■ **WHAT YOU HAVE TO DO**
Work out how many lines in the data hold the word "clipboard", and reply with that number only.

--- RECORDS TO USE Enclosed Below ---

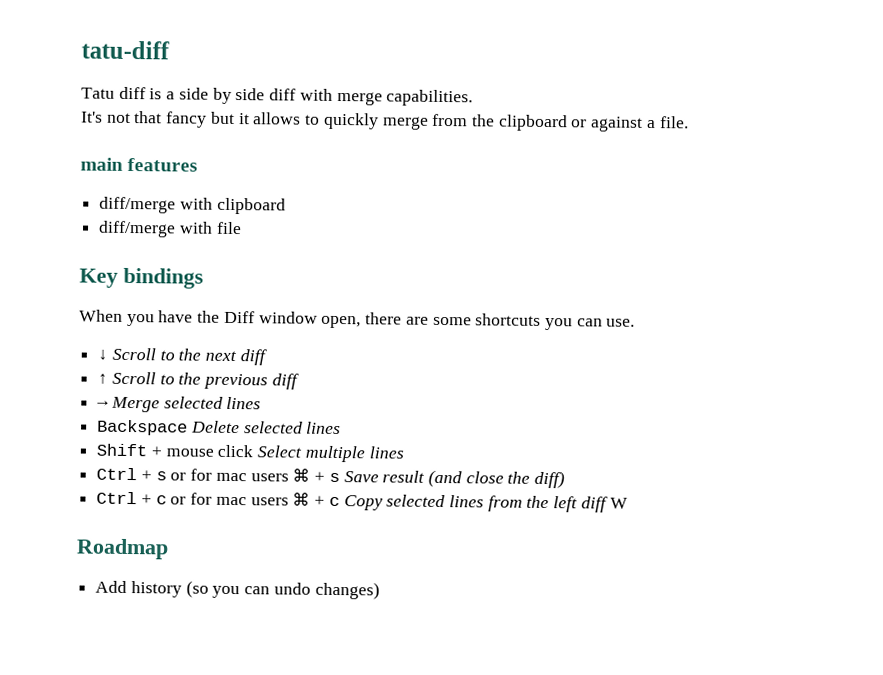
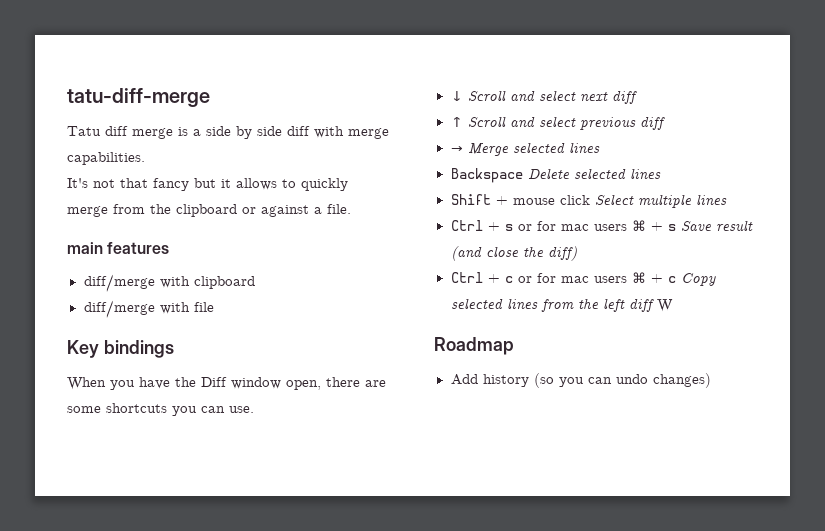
- tatu-diff
+ tatu-diff-merge
- Tatu diff is a side by side diff with merge capabilities.
+ Tatu diff merge is a side by side diff with merge capabilities.
- ↓ Scroll to the next diff
+ ↓ Scroll and select next diff
- ↑ Scroll to the previous diff
+ ↑ Scroll and select previous diff

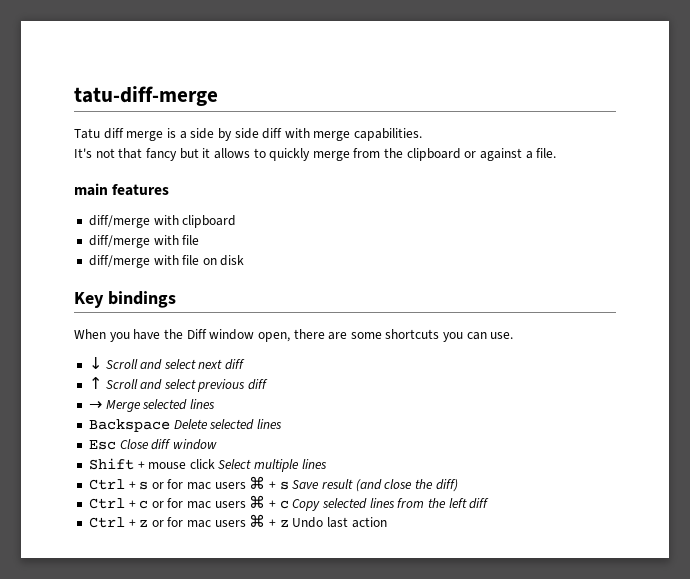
+ diff/merge with file on disk
+ Esc Close diff window
- Ctrl + c or for mac users ⌘ + c Copy selected lines from the left diff W
- Roadmap
- Add history (so you can undo changes)
+ Ctrl + c or for mac users ⌘ + c Copy selected lines from the left diff
+ Ctrl + z or for mac users ⌘ + z Undo last action

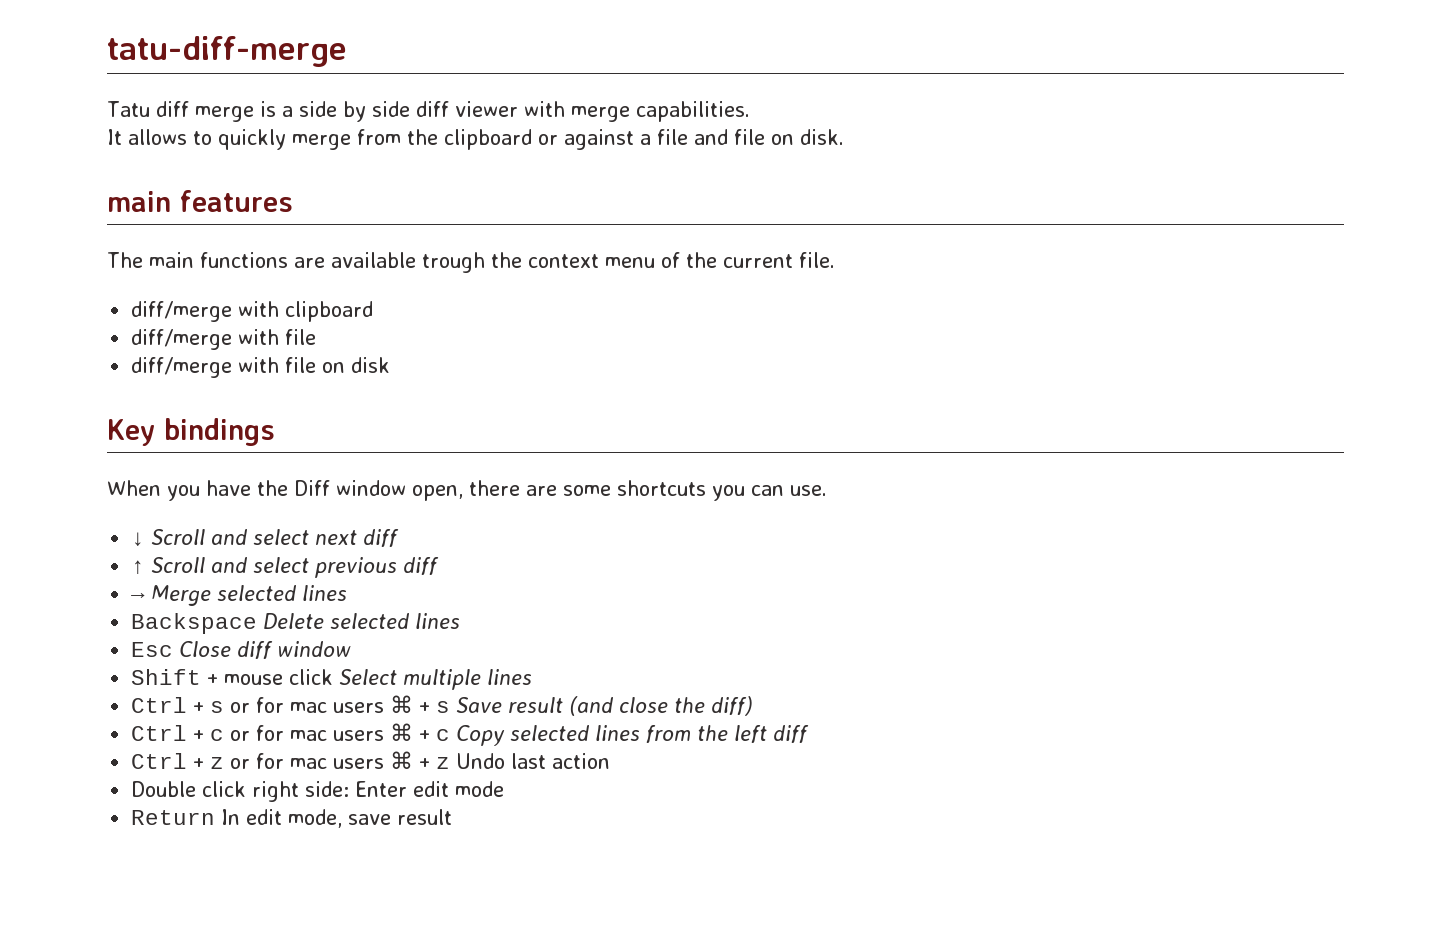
- Tatu diff merge is a side by side diff with merge capabilities.
+ Tatu diff merge is a side by side diff viewer with merge capabilities.
- It's not that fancy but it allows to quickly merge from the clipboard or against a file.
+ It allows to quickly merge from the clipboard or against a file and file on disk.
  main features
+ The main functions are available trough the context menu of the current file.
+ Double click right side: Enter edit mode
+ Return In edit mode, save result

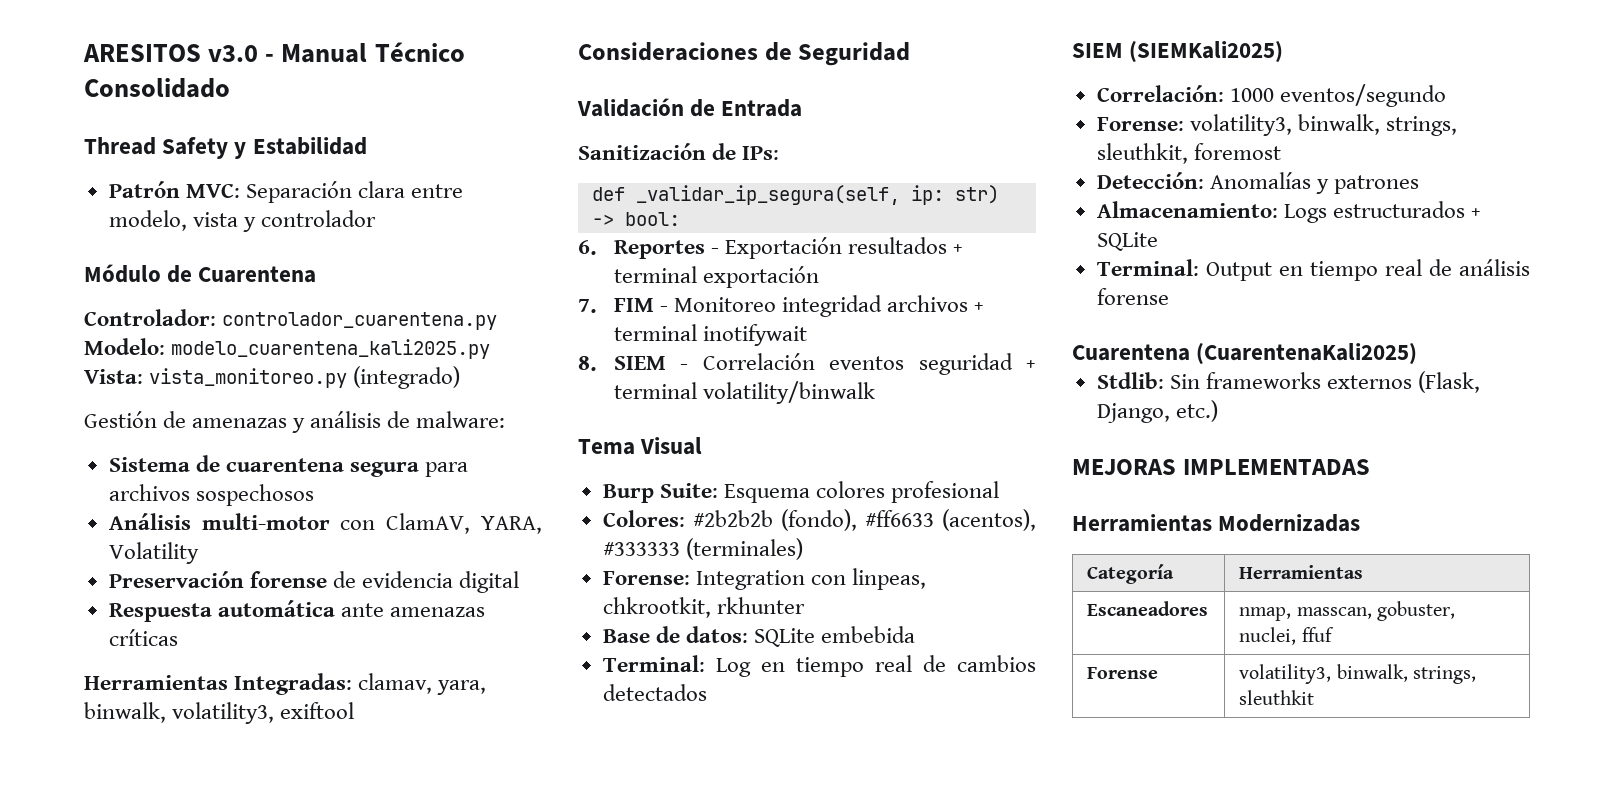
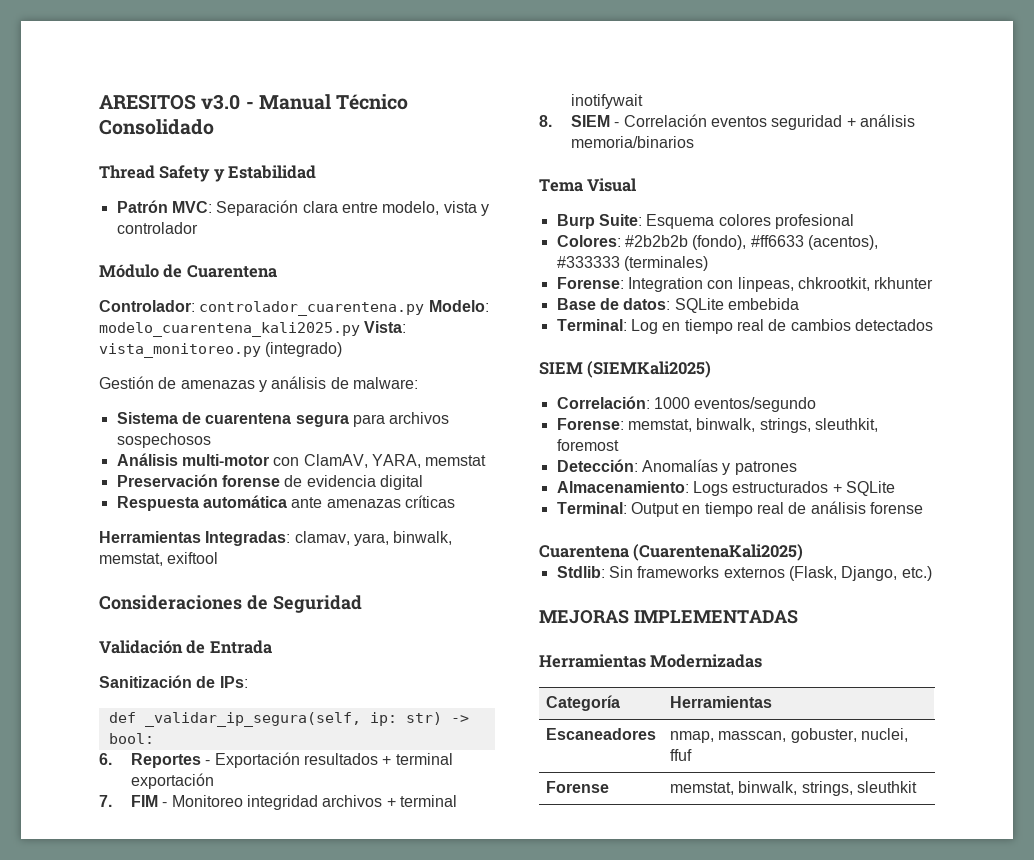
- Análisis multi-motor con ClamAV, YARA, Volatility
+ Análisis multi-motor con ClamAV, YARA, memstat
- Herramientas Integradas: clamav, yara, binwalk, volatility3, exiftool
+ Herramientas Integradas: clamav, yara, binwalk, memstat, exiftool
- 8. SIEM - Correlación eventos seguridad + terminal volatility/binwalk
+ 8. SIEM - Correlación eventos seguridad + análisis memoria/binarios
- Forense: volatility3, binwalk, strings, sleuthkit, foremost
+ Forense: memstat, binwalk, strings, sleuthkit, foremost
- Forense | volatility3, binwalk, strings, sleuthkit
+ Forense | memstat, binwalk, strings, sleuthkit

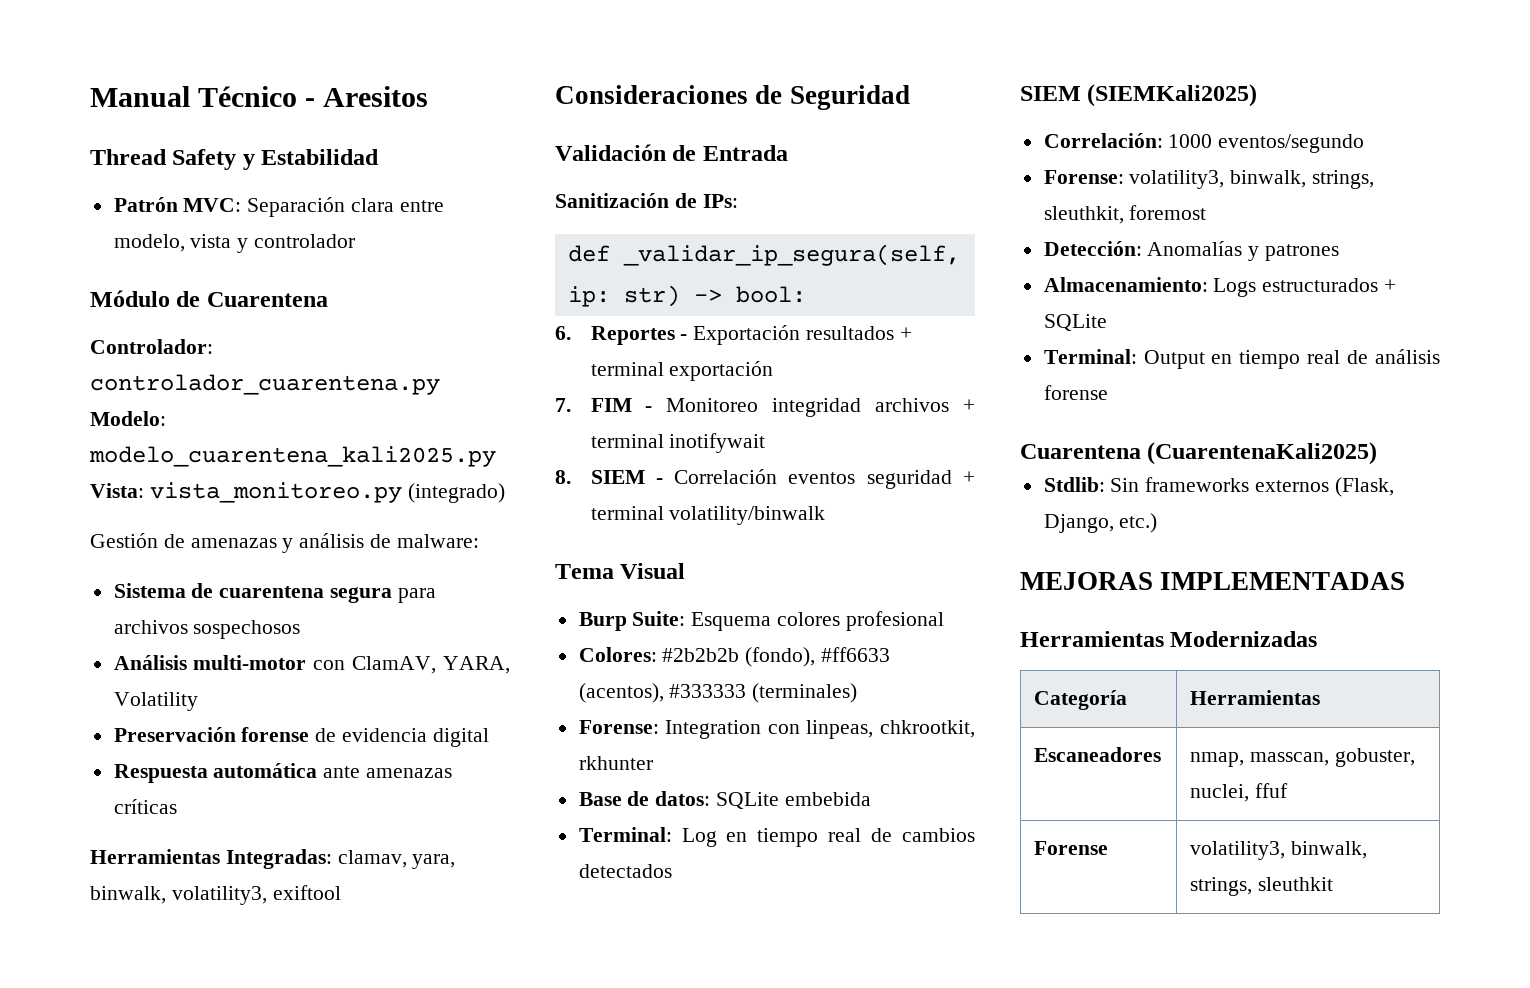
- ARESITOS v3.0 - Manual Técnico Consolidado
+ Manual Técnico - Aresitos
- Análisis multi-motor con ClamAV, YARA, memstat
+ Análisis multi-motor con ClamAV, YARA, Volatility
- Herramientas Integradas: clamav, yara, binwalk, memstat, exiftool
+ Herramientas Integradas: clamav, yara, binwalk, volatility3, exiftool
- 8. SIEM - Correlación eventos seguridad + análisis memoria/binarios
+ 8. SIEM - Correlación eventos seguridad + terminal volatility/binwalk
- Forense: memstat, binwalk, strings, sleuthkit, foremost
+ Forense: volatility3, binwalk, strings, sleuthkit, foremost
- Forense | memstat, binwalk, strings, sleuthkit
+ Forense | volatility3, binwalk, strings, sleuthkit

--- End of Enclosed RECORDS TO USE ---

■ **SOLUTION TO THE EXERCISE**
2